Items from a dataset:

•••••

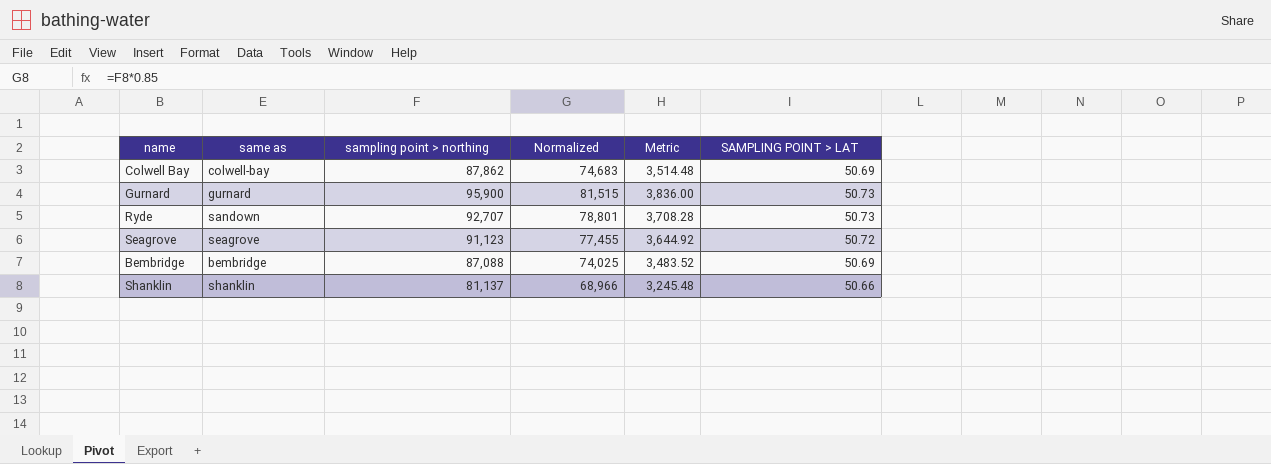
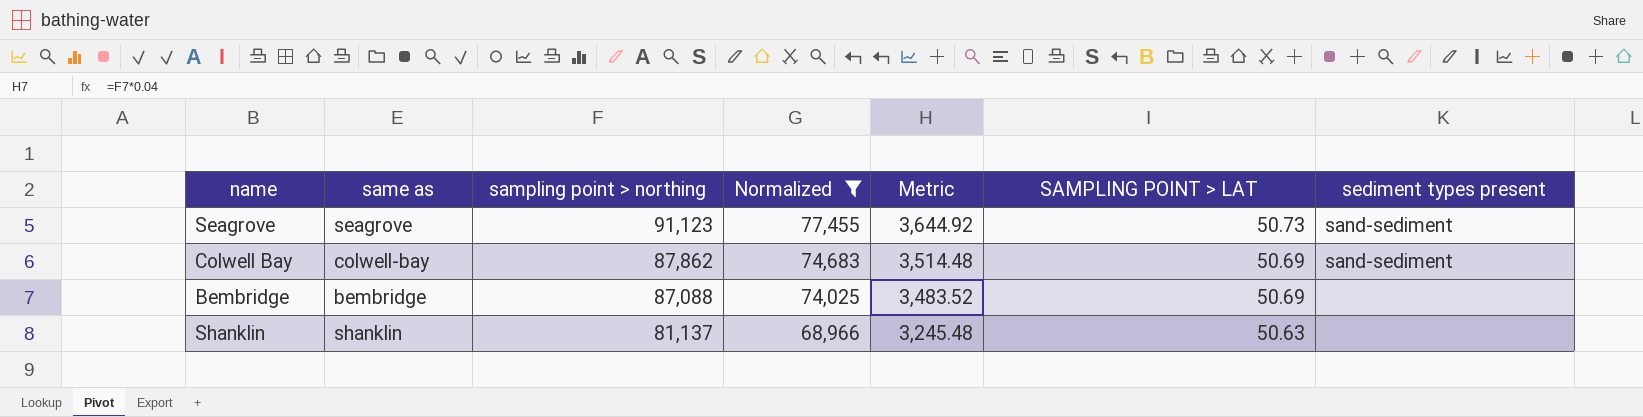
filter: none -> Normalized <= 77,455
row order: none -> sampling point > northing descending
column sediment types present | position: none -> 7
Seagrove | SAMPLING POINT > LAT: 50.72 -> 50.73
Shanklin | SAMPLING POINT > LAT: 50.66 -> 50.63

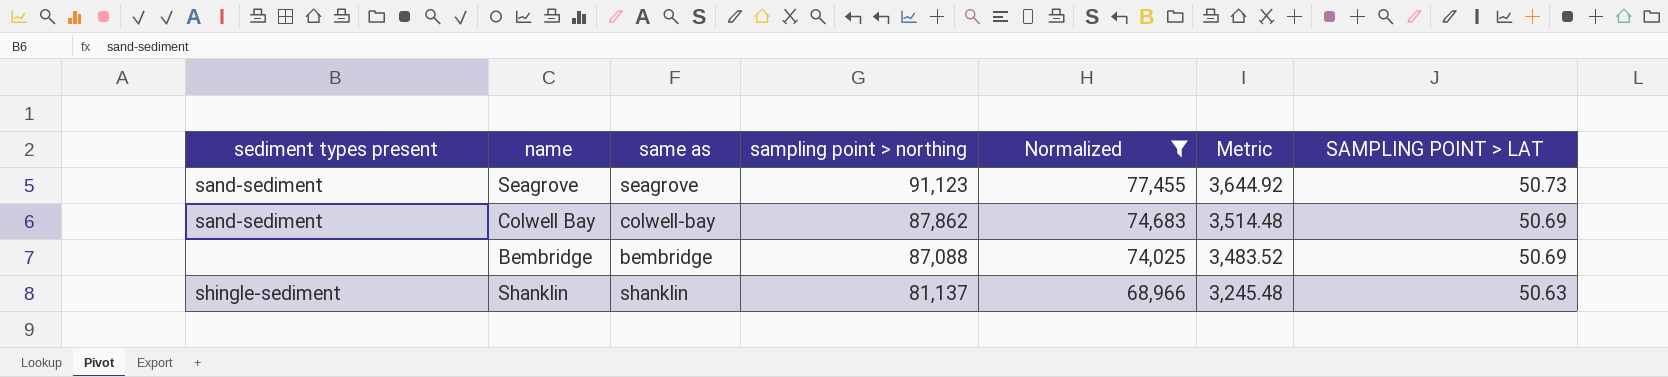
column sediment types present | position: 7 -> 1
Shanklin | sediment types present: none -> shingle-sediment

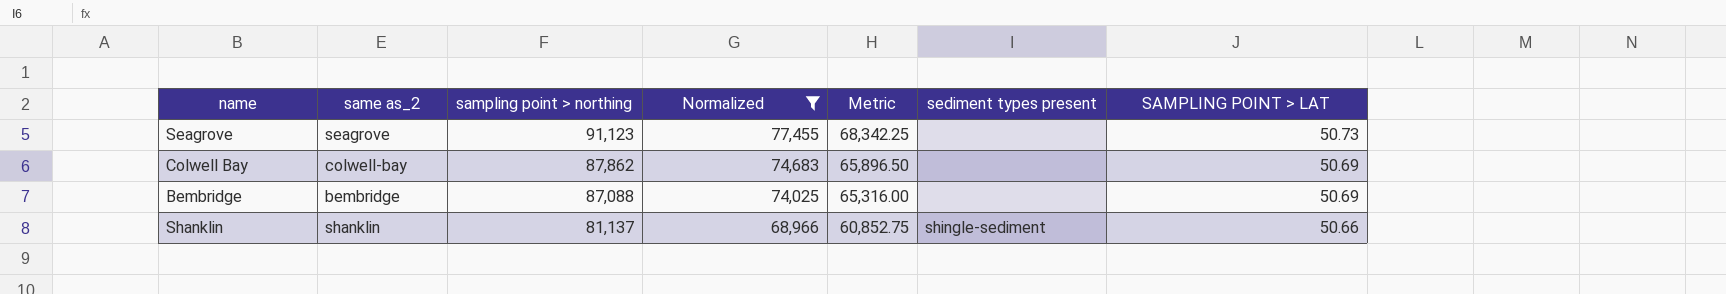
column name: same as -> same as_2
column Metric | formula: [sampling point > northing] * 0.04 -> [sampling point > northing] * 0.75
column sediment types present | position: 1 -> 6
Seagrove | sediment types present: sand-sediment -> none
Colwell Bay | sediment types present: sand-sediment -> none
Shanklin | SAMPLING POINT > LAT: 50.63 -> 50.66

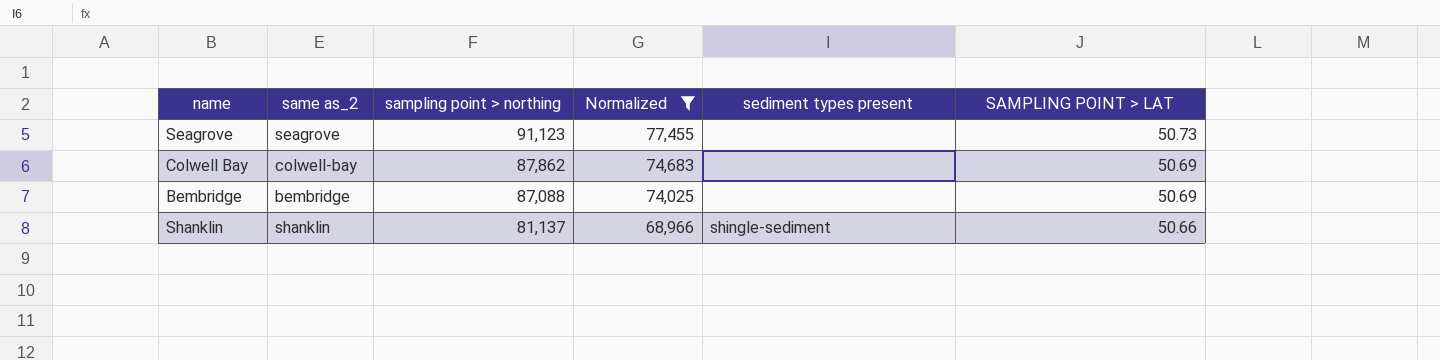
column Metric | formula: [sampling point > northing] * 0.75 -> none

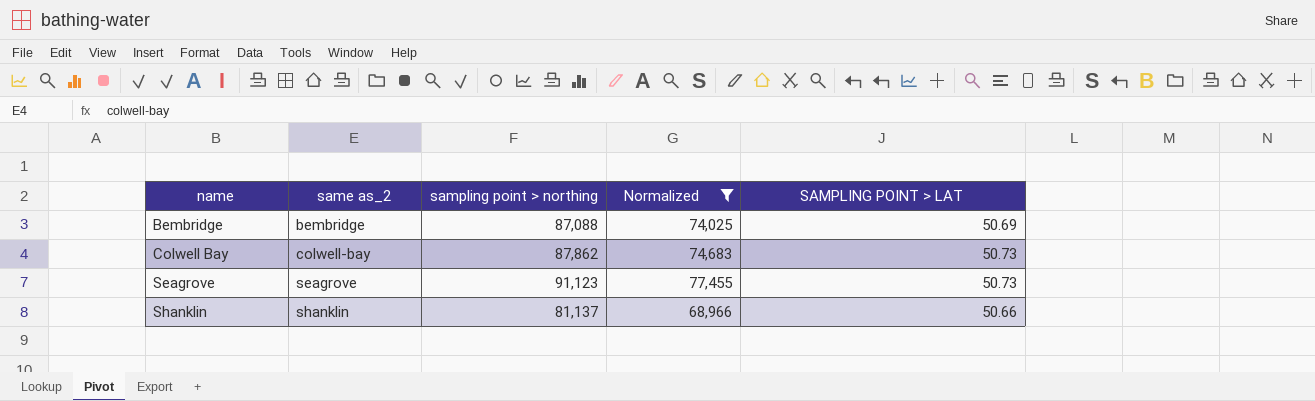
row order: sampling point > northing descending -> name ascending
column sediment types present | position: 5 -> none
Colwell Bay | SAMPLING POINT > LAT: 50.69 -> 50.73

•••••

### WHAT IS REQUIRED
Your answer should consist of copies of the lines above that include the string "column".

### TASK RESPONSE
column sediment types present | position: none -> 7
column sediment types present | position: 7 -> 1
column name: same as -> same as_2
column Metric | formula: [sampling point > northing] * 0.04 -> [sampling point > northing] * 0.75
column sediment types present | position: 1 -> 6
column Metric | formula: [sampling point > northing] * 0.75 -> none
column sediment types present | position: 5 -> none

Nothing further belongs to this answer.